Newly unemployed (by choice) and feeling unwell (not so much by choice), I embarked on an endeavor to find some entertainment to which I had high interest and low levels of previous awareness. Basically I wanted to watching something new in which to indulge instead of my steady rotation of comfort media.
I am writing a novel—or…planning one I’ve had on the mind for a good, long while—and my main characters are all PhD students. I have struggled a little with some of their character motivations, mostly because I am a borderline perfectionist and I need to know exactly what their topics of study are and why, and how that will ultimately be relevant to the story. I have inklings of all of it, but in order to do this story justice, their characterizations need to be firm.

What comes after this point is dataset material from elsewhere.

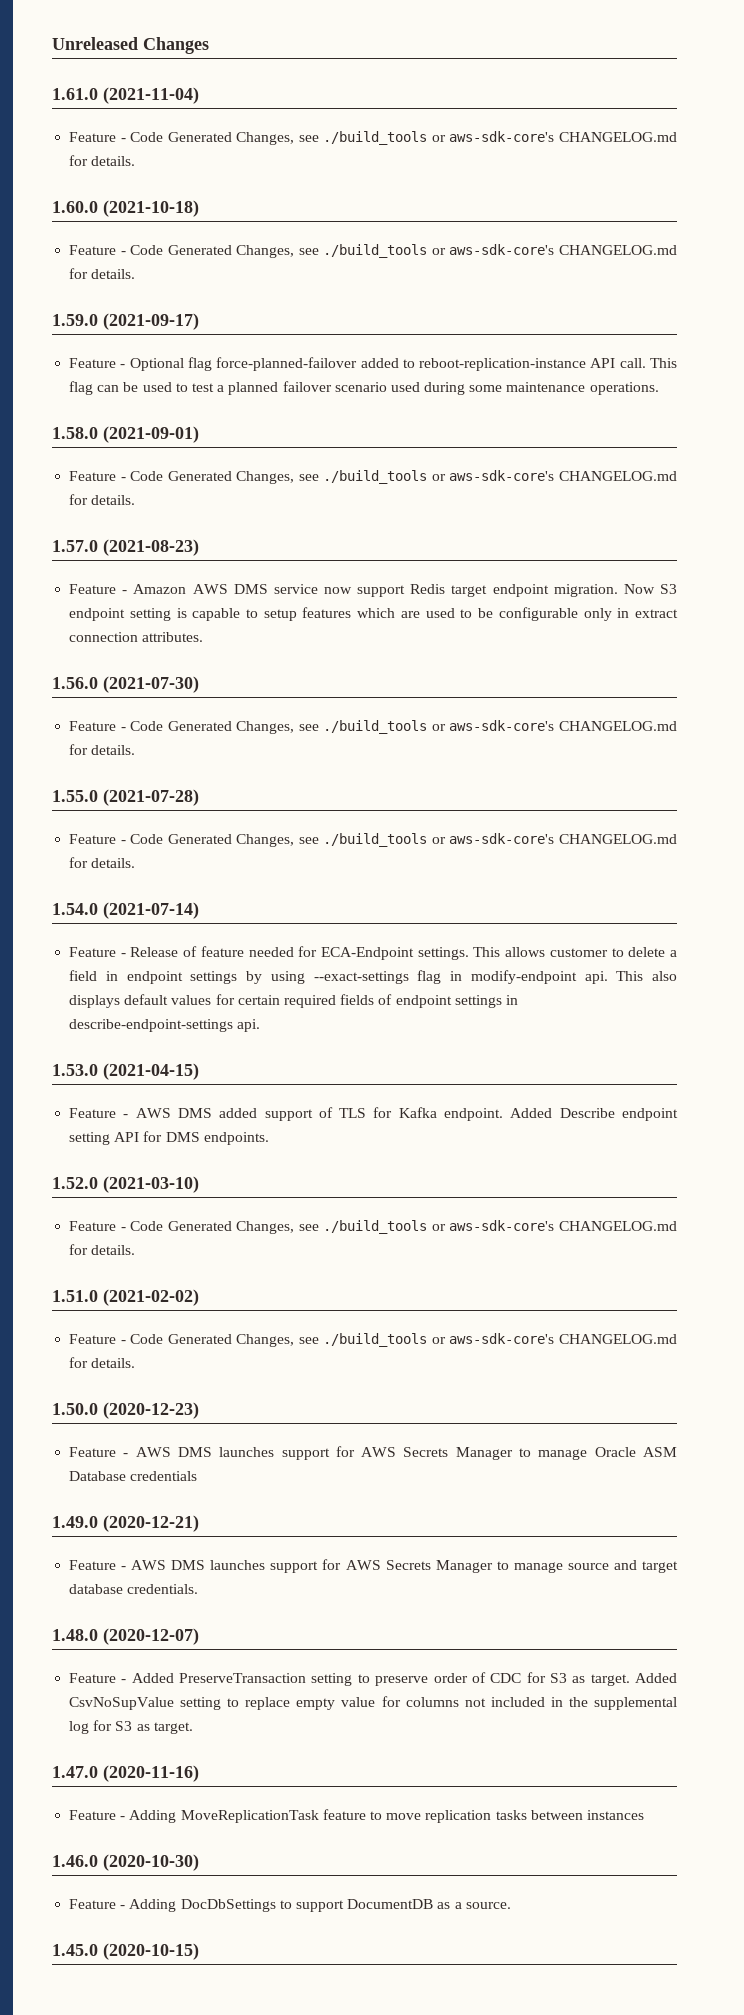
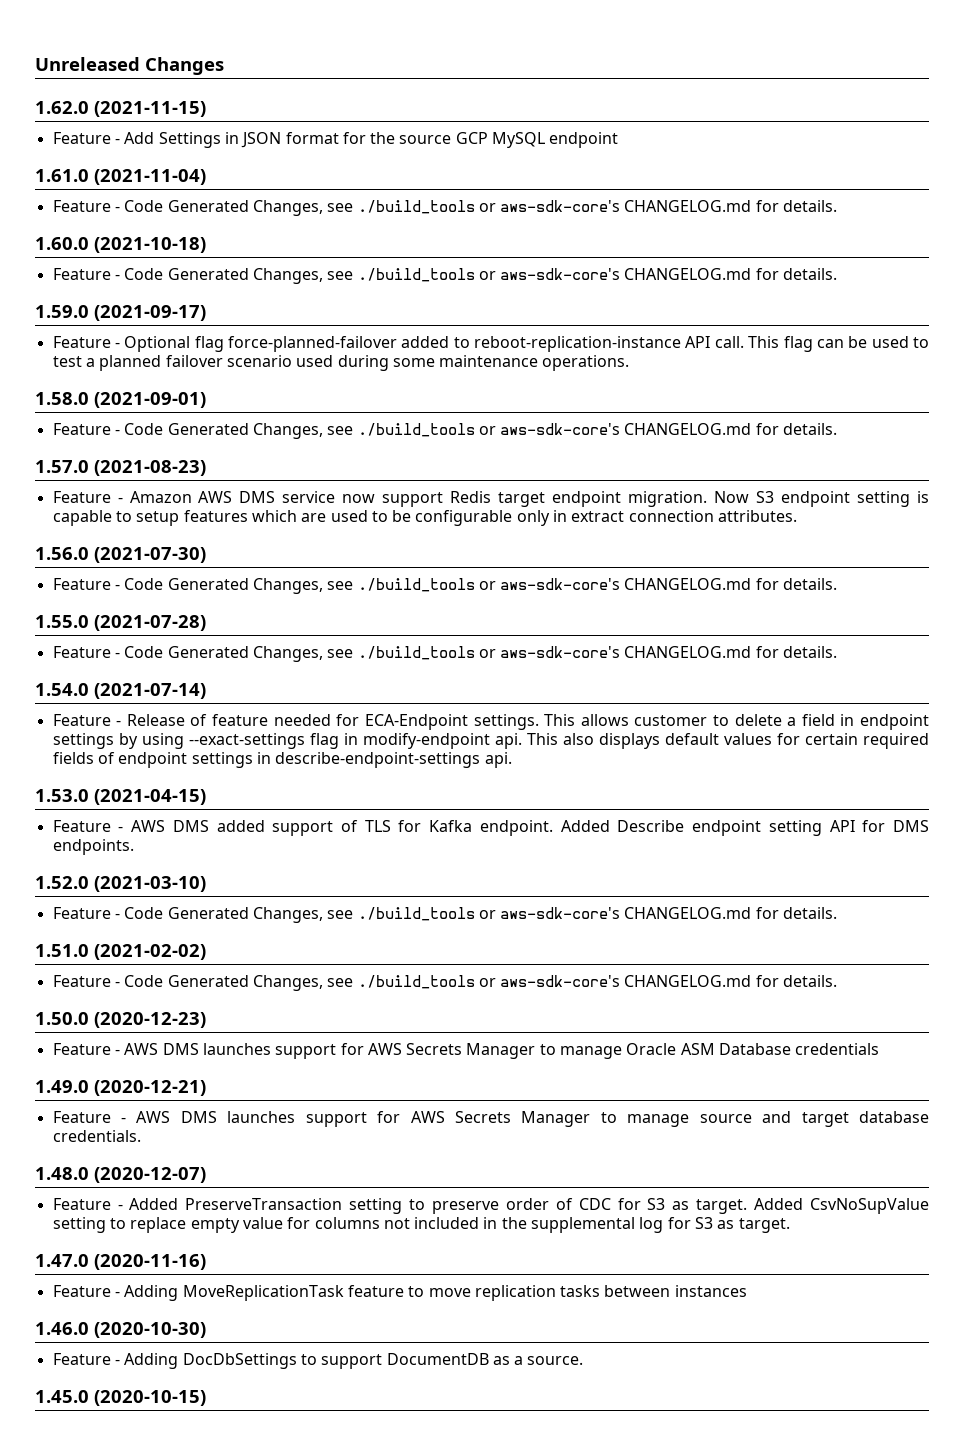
(209, 45) none -> [35,101,206,117] [52,132,619,148] // 1.62.0 (2021-11-15) // Feature - Add Settings in JSON format for the source GCP MySQL endpoint

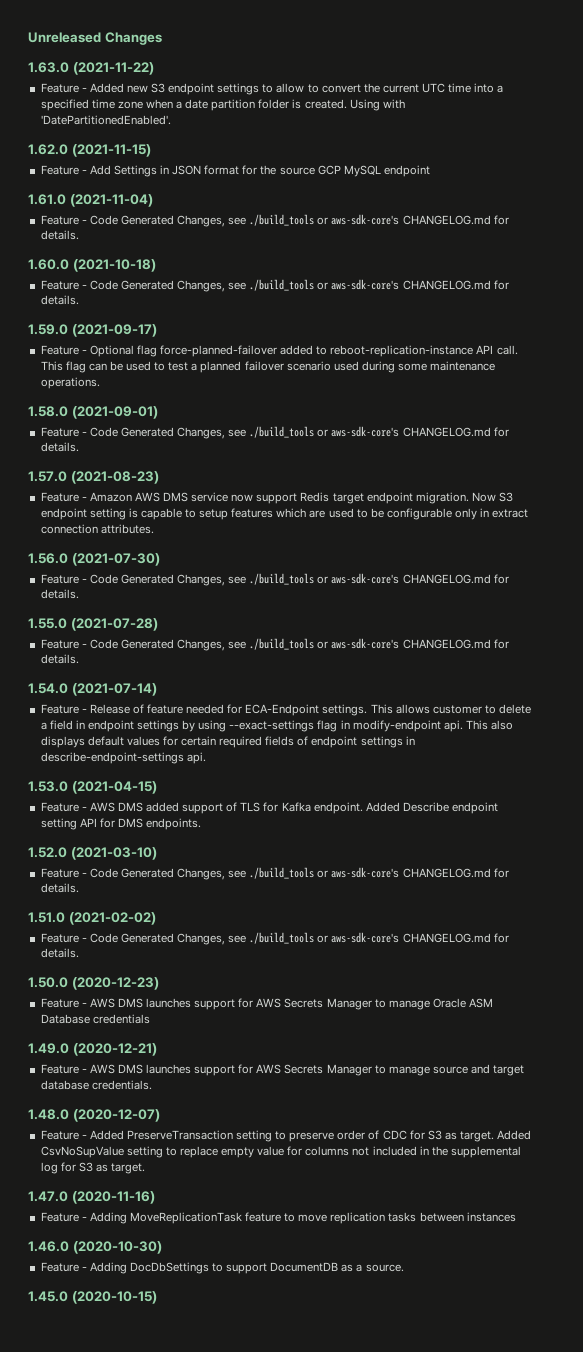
(224, 66) none -> [28,62,154,75] [40,83,504,95] [40,99,405,111] [40,115,171,125] // 1.63.0 (2021-11-22) // Feature - Added new S3 endpoint settings to allow to convert the current UTC time into a specified time zone when a date partition folder is created. Using with 'DatePartitionedEnabled'.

Queue Netflix’s “Love at First Sight.” This movie is based on the book of the same (but longer) name, The Statistical Probability of Love at First Sight. I’ve seen this book cross my feeds a number of times, usually with pretty solid reviews, but I don’t read much romance so it never quite made it to my (overfull) TBR list. Still, I took note, so when I saw the film was based on the book, I was more than happy to watch it.
The two main characters, Oliver and Hadley, are college students. Oliver studies statistics (which comes through as theme in the film) at Yale, and Hadley is undecided at NYU [incidentally, both schools where peaceful protestors have been arrested this week for opposing an ongoing genocide]. This status in their choices of major, or inability to make one, is a significant reflection on their characterization.

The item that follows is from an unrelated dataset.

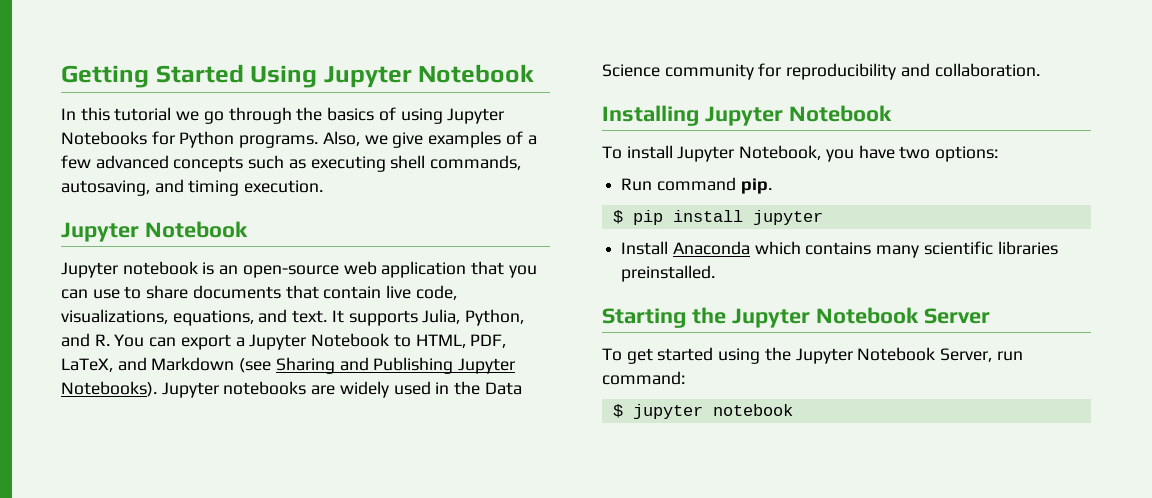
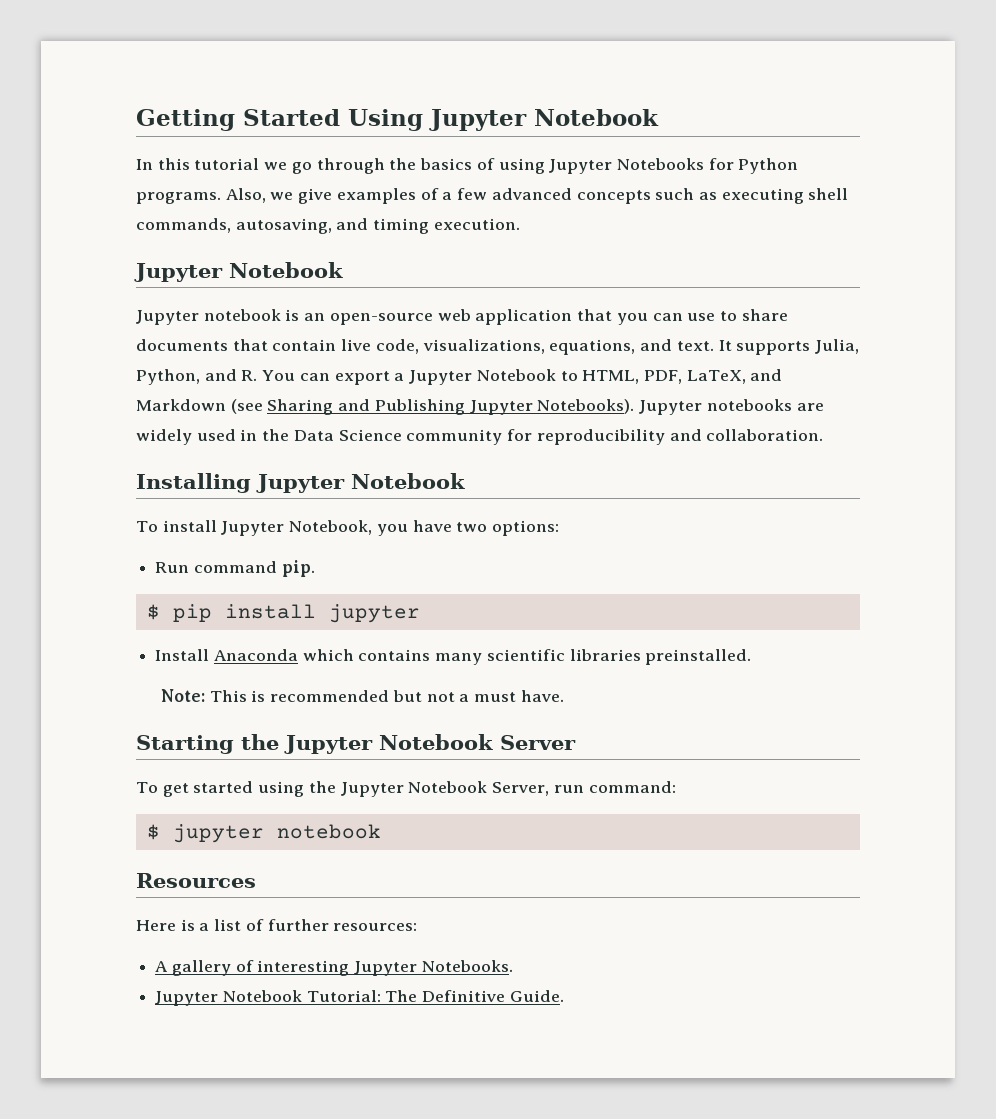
(716, 273) none -> [160,689,564,702] // Note: This is recommended but not a must have.
(793, 410) none -> [136,873,256,888] [136,919,418,931] [155,960,513,976] [155,990,564,1006] // Resources // Here is a list of further resources: // A gallery of interesting Jupyter Notebooks. // Jupyter Notebook Tutorial: The Definitive Guide.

What we study, or choose to study—or choose not to study—can generally be considered an extension of our personality in some form. Characters cannot be assigned majors willy-nilly. It has to make sense. This is an important choice, one I changed my mind on a solid six times before I got my BA, and there is always some kind of motivation behind the choice. Maybe someone majors in economics because they want to be rich, or chooses law because they don’t want to disappoint their parents. Or maybe someone majors in literature because they love stories, or botany because they’re obsessed with fungi. No matter the situation, there is always a motivation. A major or degree doesn’t always speak to personality, but it generally speaks of a motivation. It is, after all, an investment in our futures (or so we hope).

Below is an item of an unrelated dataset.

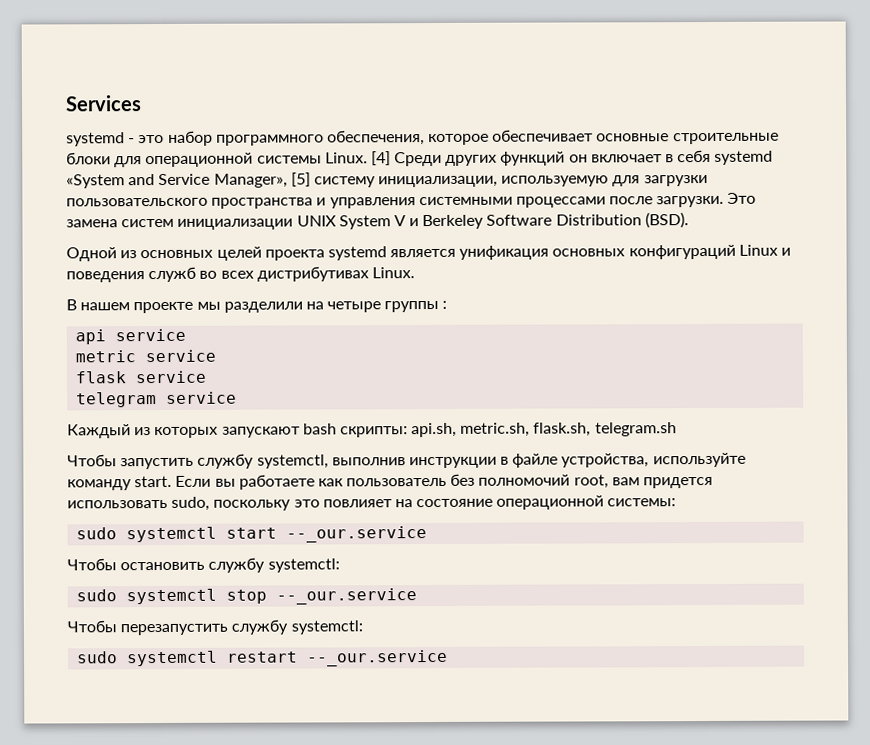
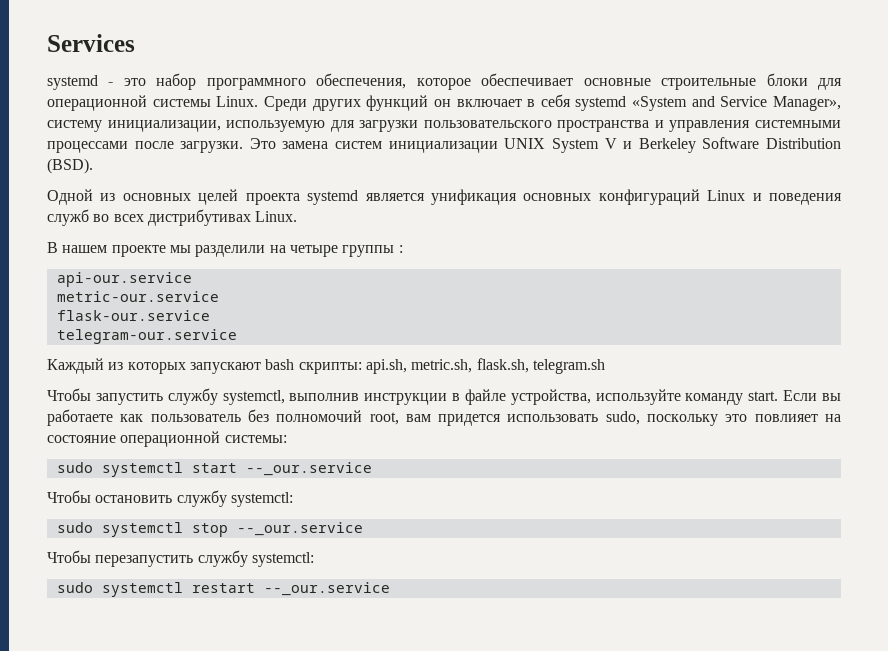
[370,151,391,166] [4] -> (259, 101) none
[290,172,311,187] [5] -> (841, 103) none
[75,328,187,345] [75,349,217,363] [75,370,208,384] [76,391,238,408] api service // metric service // flask service // telegram service -> [56,272,192,287] [56,291,219,302] [56,310,210,321] [56,329,237,344] api-our.service // metric-our.service // flask-our.service // telegram-our.service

And those motivations are absolutely essential for a story.
What motivates us in pursuit of an area of knowledge or skill acquisition? Play guitar to impress the girl. Learn to swim so you don’t look silly in front of your friends. Study organic chemistry so you can synthesize party drugs safely. Sure, sometimes we just learn things for the heck of it, but by and large, we are all motivated by something.
What motivates Oliver to study Statistics?
- His mother was always sick when he was young.
- His listed fears are:
- the dark
- germs
- surprises
- His mother is dying.
- He loves his mother.
- Despite watching his mother dying, he sees how much love his parents have for each other. Oliver is a romantic, and he wants to find a love of his own out in the world, but the world is an uncertain place, and numbers are not
- He loves his mother.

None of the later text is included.